Wednesday, June 10, 2015

Whingey whinge McWhingester

I haven't been feeling great. Free-floating nausea since Monday, and I finally gave in and accepted that the stuffy nose all weekend is actually NOT allergies but a low-level summer cold. I left work early Monday over Miss W's objections to having "no one" to cover the hour I had left in the children's room; there were four people off-desk that hour, so WTAF, woman?

I worked all day yesterday, feeling cruddy and spastic from the meds I was taking to feel less cruddy. I had to leave at 4 to rehearse the initiation ceremony for P.E.O. and then went back to work. Since I was supposed to be on-desk for just that hour, Miss W. put me on the schedule for the next two hours after I got back. So, I traded one hour for two because....she's vindictive.

So today at 3:30 when I realized that I wasn't going to make it for 8 hours, I bypassed her and went right to the boss to say I was going home. It left us with a very light staff for the evening, but seriously I feel like hell. And I'm pretty sure I picked this up from Sparky last week, so I know it's contagious. Beast is at a workshop this week, and he was up all night last night throwing up. Fun times.

After getting upset yesterday about the scheduling thing yesterday, the last thing I wanted to do was go to my meeting, but I swung through McDonald's for a cheeseburger and forced myself to go. Thank God. Last night's topic was "Jealousy" so I didn't think I'd have a lot to contribute, but I'm glad I went. However, upon returning home, it became quickly apparent that getting up for 6:30 Bible Study was probably not a great idea. I was awake for a couple of hours in the early morning hours (3-5) as has become regular, especially this week. I finally dropped back off at 5:15 and woke up again at 8, got up, showered, had breakfast and headed off to see Dr. Patel to see about scheduling a sleep study. Beast informed me a couple of weeks ago that I'm snoring louder and louder and stopping breathing often. I did wake myself up last week sometime with a loud snort, so....yeah. CPAP here I come, yay, not.

From the doc, I stopped at Walgreen's for an Rx and cold medicine and then hit McDonald's, again, for lunch (a salad) which I ate in the break room at work. And then felt like death the rest of the afternoon...and still now. I don't think I'm going to work tomorrow, not unless I feel a helluva lot better.

I'm fed up, beyond that really, with work. Home is better; Beast seems to be working the program for the last few weeks. I'm trying to keep the focus on me.
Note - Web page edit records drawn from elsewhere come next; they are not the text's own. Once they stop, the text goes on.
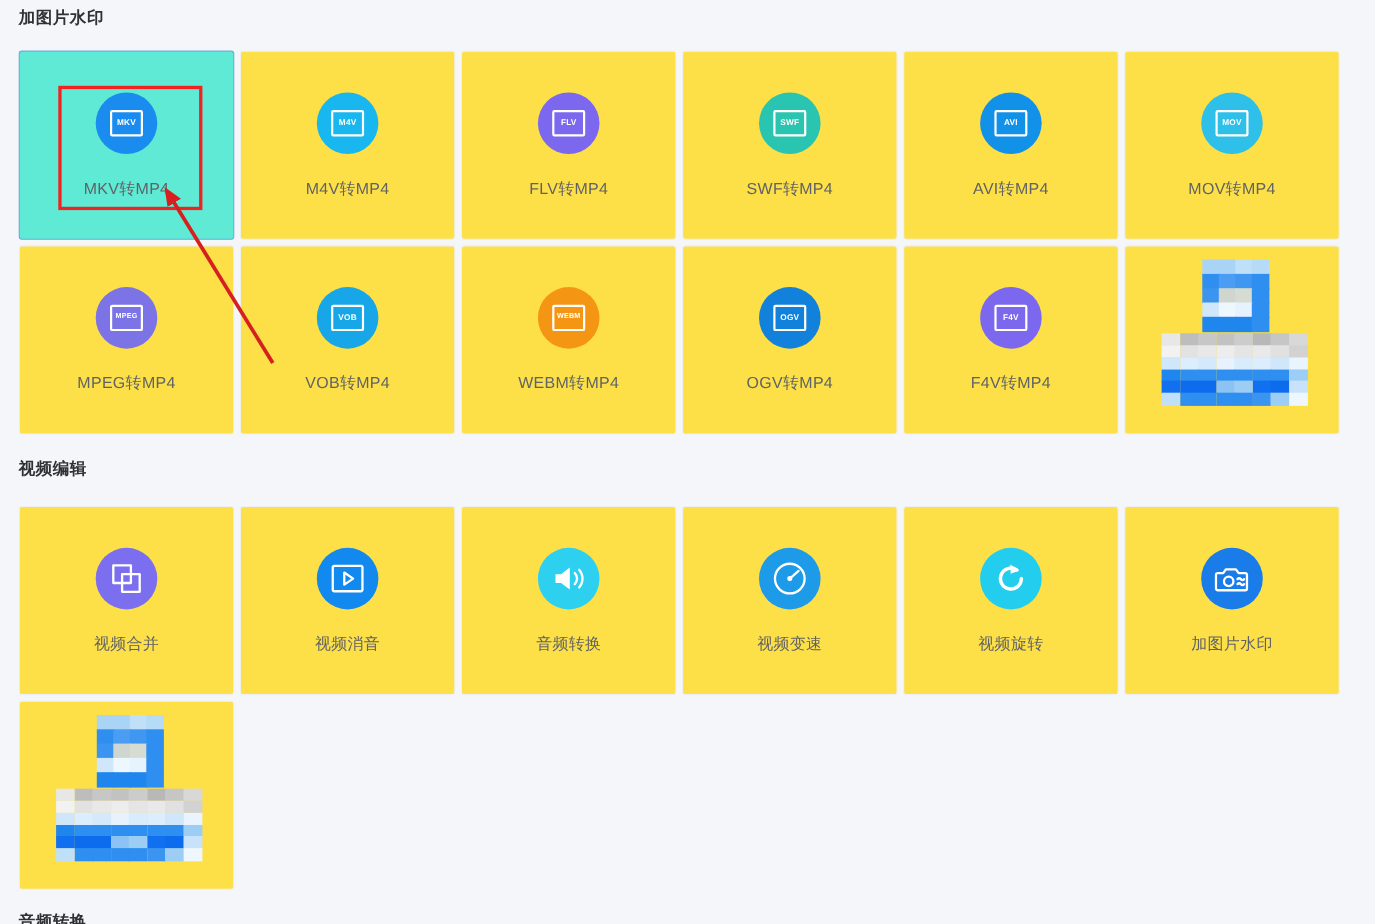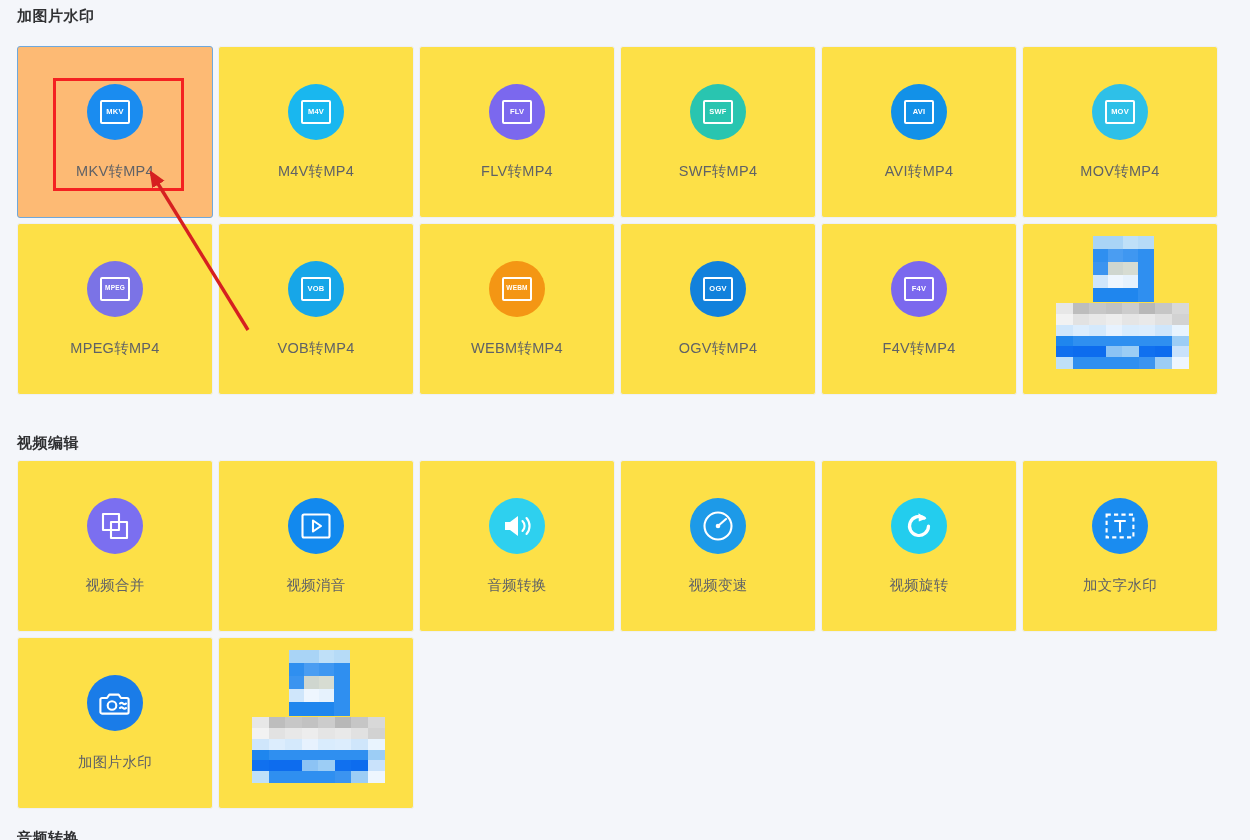"MKV" .card.selected { background: #fdba74 -> #5eead4 }
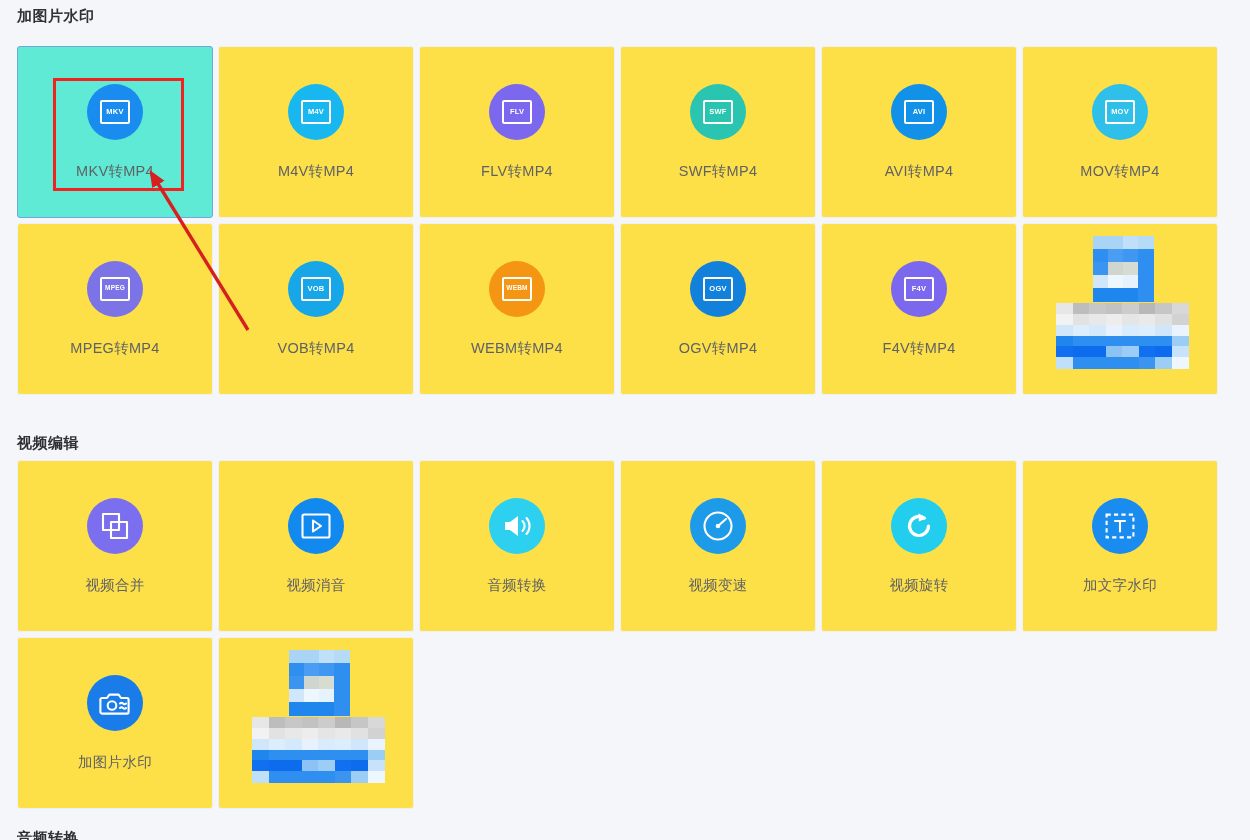"视频编辑" #title-video-edit { top: 434px -> 417px }
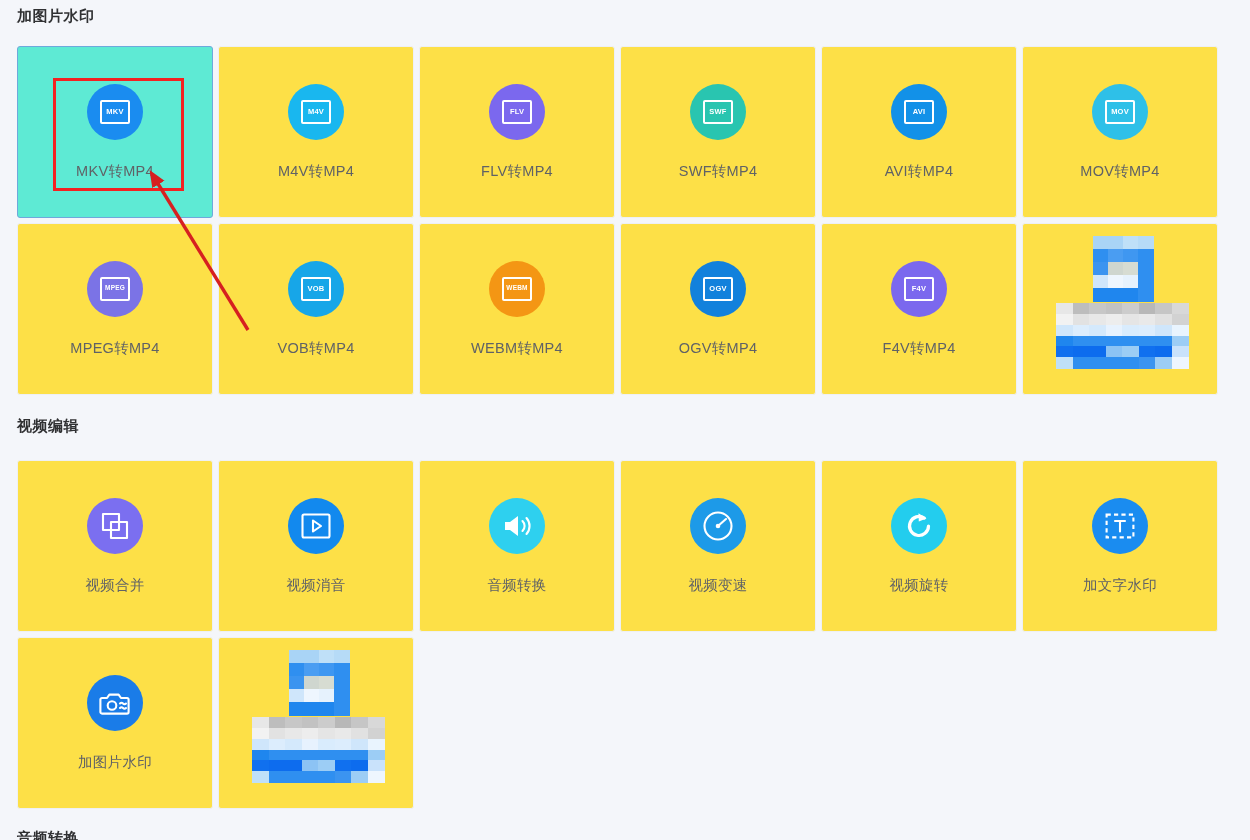"加文字水印" div.card { html: <div> <span> <svg> <rect></rect> <path></path> </svg> </span> <span>加文字水印</span> </div> -> none }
Sparky's got about 6 job offers, all non-chemistry things, but I think he's going to be ok. He's been a real help the last month around the house, and pleasant on top of the helpfulness.

Right. I've blogged. I've whined. Life isn't as bad as it feels right now....it could always be worse. But I'm simply not motivated to knock myself out about putting my hours in at work. That's another post. Maybe. Also whiney. So, enough. Time for some sort of stomach-calming food, and then bed.

2 thing(s) to say:

amy said...

I wish you well, in all ways. Wish I were nearer, because I think an in-person talk about work would be just the thing (for both of us). I miss you very much!

Kwizgiver said...

Sorry there is nothing I can do to help. I commiserate, however.